23 thoughts on “Bradistan: Importing a Culture Gap

  1. Ignorance has the impossible dream in the palm of its hands. All it needs now is to keep the hypnotized goody two shoes western suckers off balance with fear while pouring in reinforcements. A bit like ISIS really. Just like Turkey Erdo says. We are tools.

  2. ” when Anne Cryer, then MP for Keighley, Yorkshire, introduced her constituent Zena Briggs (not her real name) to the Immigration and Home Office Minister Mike O’Brien.”

    Big mistake! This disgusting creature Mike O’Brien wrote one of the most appallingly toe-curling, cringe worthy articles in The Muslim Weekly, Issue 081 in 2004, which has since disappeared. A perfect example of full-blown dhimmitude which should be kept for posterity.

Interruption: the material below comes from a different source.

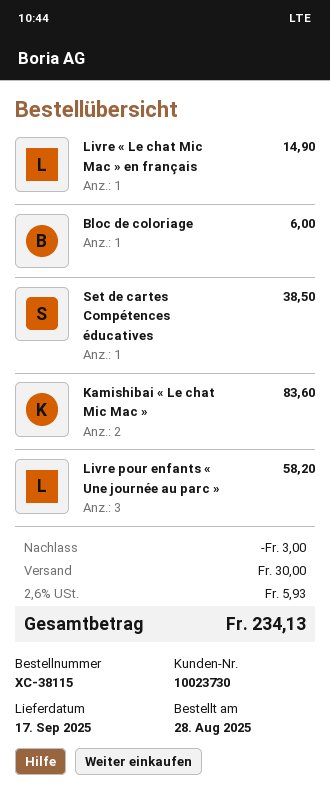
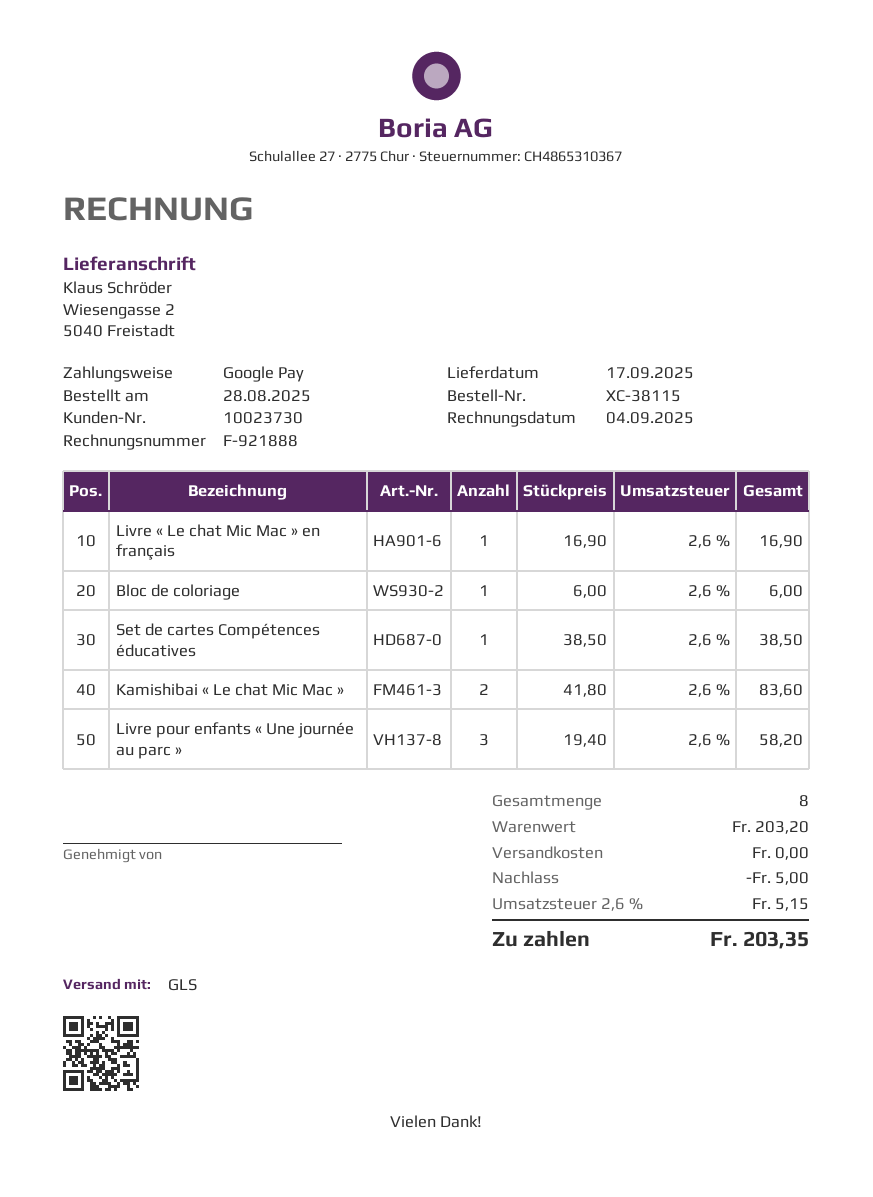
Livre « Le chat Mic Mac » en français: 1 for 14.90 -> 1 for 16.90
discount: 3.00 -> 5.00
shipping: 30.00 -> 0.00
tax: 2.6% = 5.93 -> 2.6% = 5.15
total: 234.13 -> 203.35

    Apologies for the long text of the article which follows:

    Labour and British Muslims:
    Can we dream the same dream?
    by Mike O`Brien MP

    Are some Muslims about to vote against the best friend they have ever had in government? Can people really claim that the Labour Government is a friend of Muslims after Iraq? The answer may surprise you.

    Understandably, many Muslims are very angry about the war. Traditionally they have supported Labour but some are now switching to the Liberal Democrats, Respect or even the Tories. But the real question is whether there is a danger that anger may be causing Muslims to vote against their own long-term interests?

    […]

    [Read the rest at Bharat Raksak.]

  3. I would certainly be an interesting historical project to document the islamization of Europe as it is happening. It would make grim reading for later generations. It is important also because much of the proof of what happened, and which traitors made it happen, will be destroyed as islamic revisionists get to work rewriting history.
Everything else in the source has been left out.